# Silent Hill Nurse - bloody/messy nurse outfit?



## nightdancer16 (Oct 5, 2009)

I don't know how familiar you all are with Silent Hill (one of my FAV movies) but I think I'm going to be one of the nurses... except instead of making that creepy faceless mask that they all have, I'm just going to wrap my head in gauze that has been bloodied and messed up... that's easy to do because I can purchase it already destroyed, but I'm more concerned about the costume itself.

I need some ideas about how to dye the nurse outfit in such a way that makes it look old, tattered, bloody, messy... I've never successfully done that before, and I don't want to spend $30 on a nurse outfit only to end up totally messing up the process. The last time I tried to make an outfit bloody it came out pink and, well, just not bloody looking. It looked like a rave kid threw up all over me, it was a disaster!


----------



## The Spooky One (Oct 9, 2009)

Use fake blood. I was a zombie nurse last year (I have some photos in my album on here). I mixed red & black paint to make the outfit bloody. Also, if you want the dirty look, use real grass & dirt. You can use spices such as cinnamon & ground cloves, but they wash out.


----------



## Otaku (Sep 10, 2004)

Silent Hill is a favorite of mine, as well. Go for it.


----------



## Frankie's Girl (Aug 27, 2007)

LOVE Silent Hill! It's my fave game series ever. 

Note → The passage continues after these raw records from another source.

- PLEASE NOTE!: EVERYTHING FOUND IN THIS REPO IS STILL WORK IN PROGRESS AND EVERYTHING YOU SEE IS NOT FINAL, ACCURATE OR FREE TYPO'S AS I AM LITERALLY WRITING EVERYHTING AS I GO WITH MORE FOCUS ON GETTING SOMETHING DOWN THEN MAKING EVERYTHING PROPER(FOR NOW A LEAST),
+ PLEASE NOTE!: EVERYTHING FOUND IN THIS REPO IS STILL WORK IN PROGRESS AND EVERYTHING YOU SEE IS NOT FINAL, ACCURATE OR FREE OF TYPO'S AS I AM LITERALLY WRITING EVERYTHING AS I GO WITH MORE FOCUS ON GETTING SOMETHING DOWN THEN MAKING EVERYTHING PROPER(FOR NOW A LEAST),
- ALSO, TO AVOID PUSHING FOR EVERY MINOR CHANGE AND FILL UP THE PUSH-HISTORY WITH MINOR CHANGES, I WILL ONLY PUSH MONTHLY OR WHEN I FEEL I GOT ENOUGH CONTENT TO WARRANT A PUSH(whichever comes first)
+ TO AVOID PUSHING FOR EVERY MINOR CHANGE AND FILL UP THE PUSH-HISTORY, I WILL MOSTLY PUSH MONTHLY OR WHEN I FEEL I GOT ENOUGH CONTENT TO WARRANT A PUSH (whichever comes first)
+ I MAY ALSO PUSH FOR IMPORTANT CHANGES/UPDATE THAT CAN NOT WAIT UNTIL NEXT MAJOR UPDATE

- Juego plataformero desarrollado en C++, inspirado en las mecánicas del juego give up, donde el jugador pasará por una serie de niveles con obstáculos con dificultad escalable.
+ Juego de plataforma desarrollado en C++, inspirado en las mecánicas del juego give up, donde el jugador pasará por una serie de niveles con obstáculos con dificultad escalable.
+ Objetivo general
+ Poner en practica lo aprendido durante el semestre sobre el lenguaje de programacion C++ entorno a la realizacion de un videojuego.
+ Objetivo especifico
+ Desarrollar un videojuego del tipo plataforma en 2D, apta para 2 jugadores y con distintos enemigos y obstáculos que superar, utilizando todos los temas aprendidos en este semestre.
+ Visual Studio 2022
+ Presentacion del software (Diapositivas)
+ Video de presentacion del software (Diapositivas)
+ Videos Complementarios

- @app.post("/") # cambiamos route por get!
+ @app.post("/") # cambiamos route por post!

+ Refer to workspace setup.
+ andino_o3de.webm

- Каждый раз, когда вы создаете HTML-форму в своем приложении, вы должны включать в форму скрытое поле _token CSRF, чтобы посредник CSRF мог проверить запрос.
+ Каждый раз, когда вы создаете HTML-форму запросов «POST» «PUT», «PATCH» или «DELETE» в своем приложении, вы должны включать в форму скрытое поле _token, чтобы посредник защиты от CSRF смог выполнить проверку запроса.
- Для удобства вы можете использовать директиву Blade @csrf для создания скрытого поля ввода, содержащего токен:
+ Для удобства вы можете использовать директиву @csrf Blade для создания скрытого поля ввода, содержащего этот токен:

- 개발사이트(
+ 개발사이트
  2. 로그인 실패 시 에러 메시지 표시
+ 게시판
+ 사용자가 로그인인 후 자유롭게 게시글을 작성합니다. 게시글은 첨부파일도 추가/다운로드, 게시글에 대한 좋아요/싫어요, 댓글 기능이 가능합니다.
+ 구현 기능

I saw this tutorial a while back and it was quite good:
http://www.instructables.com/id/Silent-Hill-Nurse-Costume/


----------



## nightdancer16 (Oct 5, 2009)

Nice, thanks for the help! I'm so excited to get started on this... Such a perfect combination of sexy and scary for Halloween!


----------



## WaltzQueen (Sep 4, 2010)

Anyone figure out how to get the perfect blood stains? I'm going as the Puppet Nurse from the first game and no Silent Hill coustume is complete without blood.


----------



## The Spooky One (Oct 9, 2009)

@WaltzQueen: Perma-blood or red & black paint mixed 
'tis what I used this year & last year


----------



## nightdancer16 (Oct 5, 2009)

Does anyone know what brand of blood I could use to drip down my arms and legs that won't stain me? I have work the next morning and, well, that could be awkward... :-D 

If not, what's the best type of blood to use for this sort of thing? Am I just going to have to face the fact that my arms are going to get stained?


----------



## wristslitter (Nov 21, 2008)

My gf dressed up as a Silent Hill nurse a few times, she died her nurse outfit in tea, worked pretty well, made her a mask outta a mummy mask, went over it with latex and gauze.


----------



## mr frost (Nov 28, 2008)

wristslitter, she did a great job on that! very cool. BTW is that Ice-T in the pic?! lol


----------



## wristslitter (Nov 21, 2008)

mr frost said:


> wristslitter, she did a great job on that! very cool. BTW is that Ice-T in the pic?! lol


Yep, that is Ice t and his wife CoCo, we were a Halloween party in Manhattan.


----------



## mr frost (Nov 28, 2008)

very, very cool! I have heard he is a big fan of Horror films as well


----------



## freudstein (Aug 9, 2007)

I'm doing that costume this year too!!  I've got a cheap nurse outfit, and I've looked up some tips on ageing clothes, such as users on here that have done zombie costumes in the past. For the arms and legs, I plan on wearing some tights or something, and doing the same with those that I'm doing on the dress. Clean skin!! But try and get light coloured stockings so it doesnt look too silly!


----------